◆ Records shown
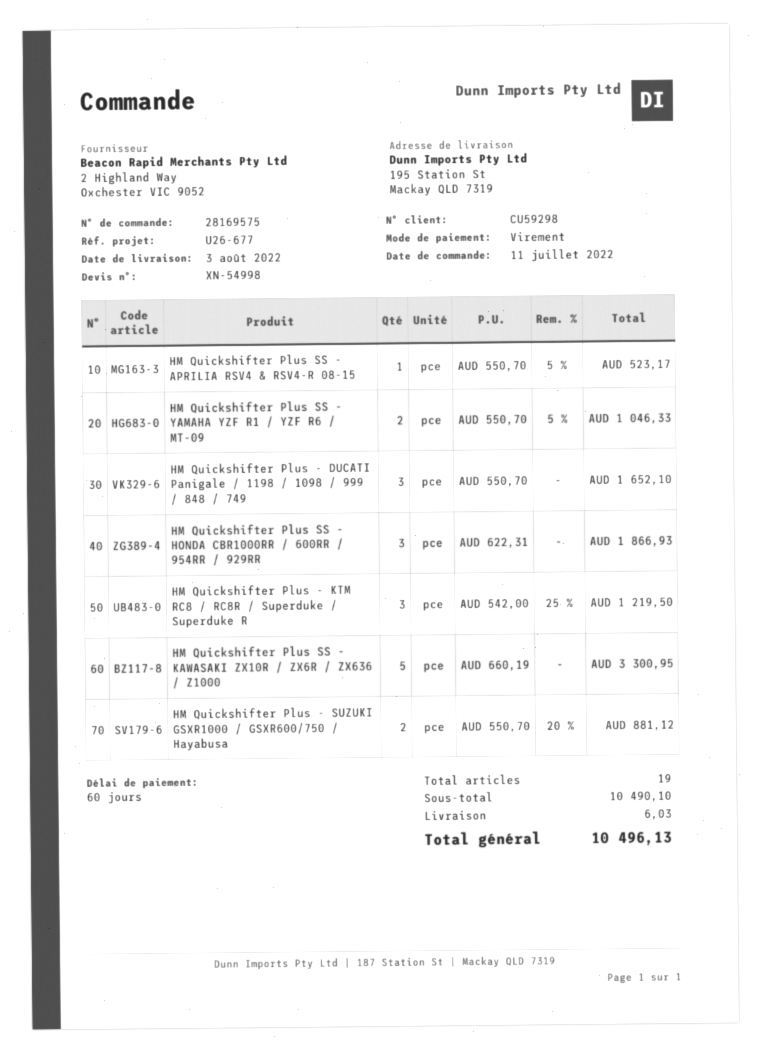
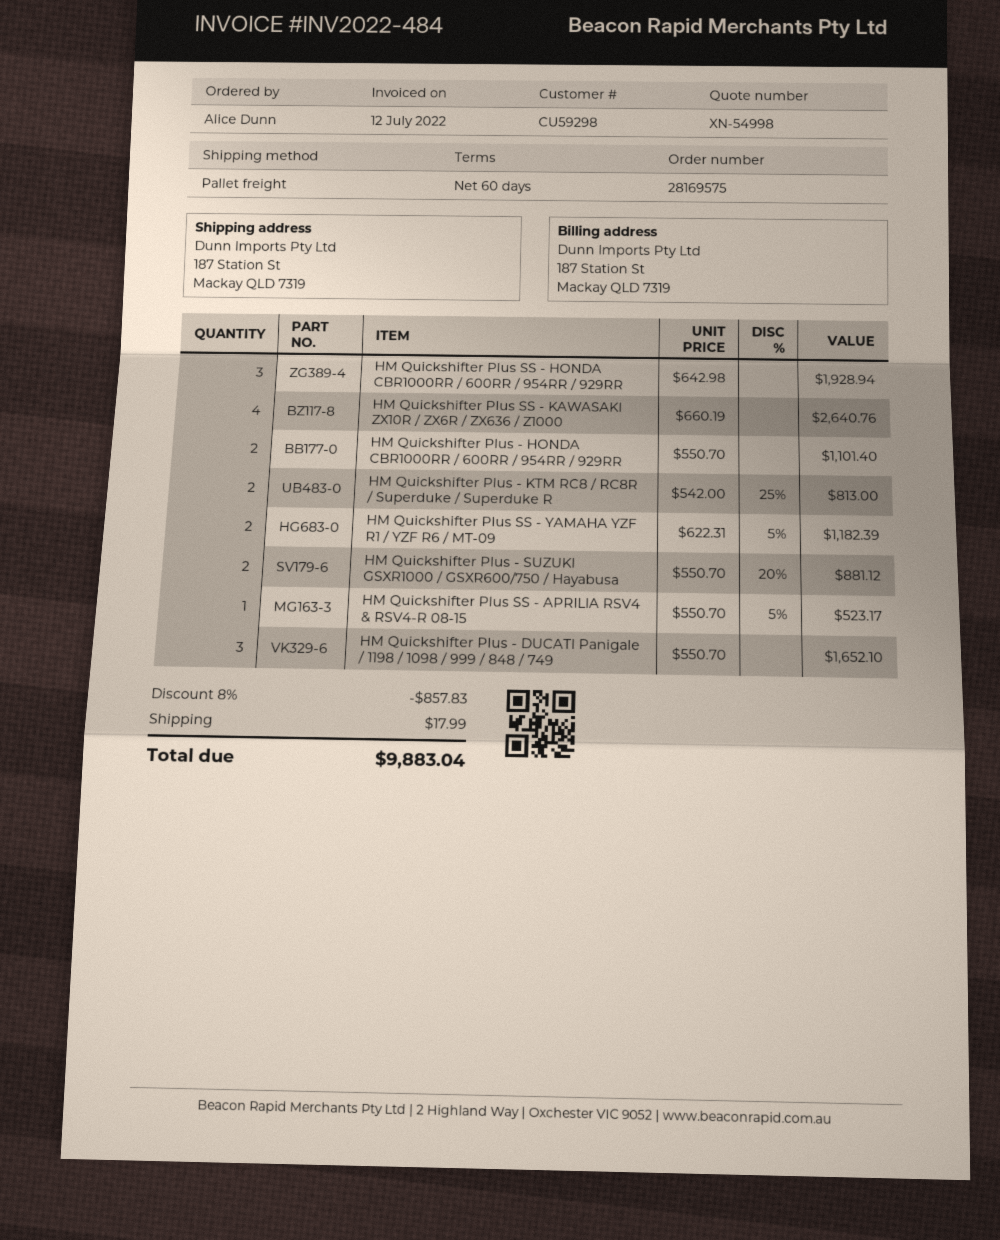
ship to: 195 Station St, Mackay QLD 7319 -> 187 Station St, Mackay QLD 7319
HM Quickshifter Plus SS - YAMAHA YZF R1 / YZF R6 / MT-09: 2 x 550.70 - 5% = 1046.33 -> 2 x 622.31 - 5% = 1182.39
HM Quickshifter Plus SS - HONDA CBR1000RR / 600RR / 954RR / 929RR: 3 x 622.31 = 1866.93 -> 3 x 642.98 = 1928.94
HM Quickshifter Plus - KTM RC8 / RC8R / Superduke / Superduke R: 3 x 542.00 - 25% = 1219.50 -> 2 x 542.00 - 25% = 813.00
HM Quickshifter Plus SS - KAWASAKI ZX10R / ZX6R / ZX636 / Z1000: 5 x 660.19 = 3300.95 -> 4 x 660.19 = 2640.76
HM Quickshifter Plus - HONDA CBR1000RR / 600RR / 954RR / 929RR: none -> 2 x 550.70 = 1101.40
discount: none -> 8% = 857.83
shipping: 6.03 -> 17.99
total: 10496.13 -> 9883.04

◆ Brief
Copy, exactly and with nothing added, the lines from the one containing "HM Quickshifter Plus - HONDA" through the end of the records.

◆ Exercise answer
HM Quickshifter Plus - HONDA CBR1000RR / 600RR / 954RR / 929RR: none -> 2 x 550.70 = 1101.40
discount: none -> 8% = 857.83
shipping: 6.03 -> 17.99
total: 10496.13 -> 9883.04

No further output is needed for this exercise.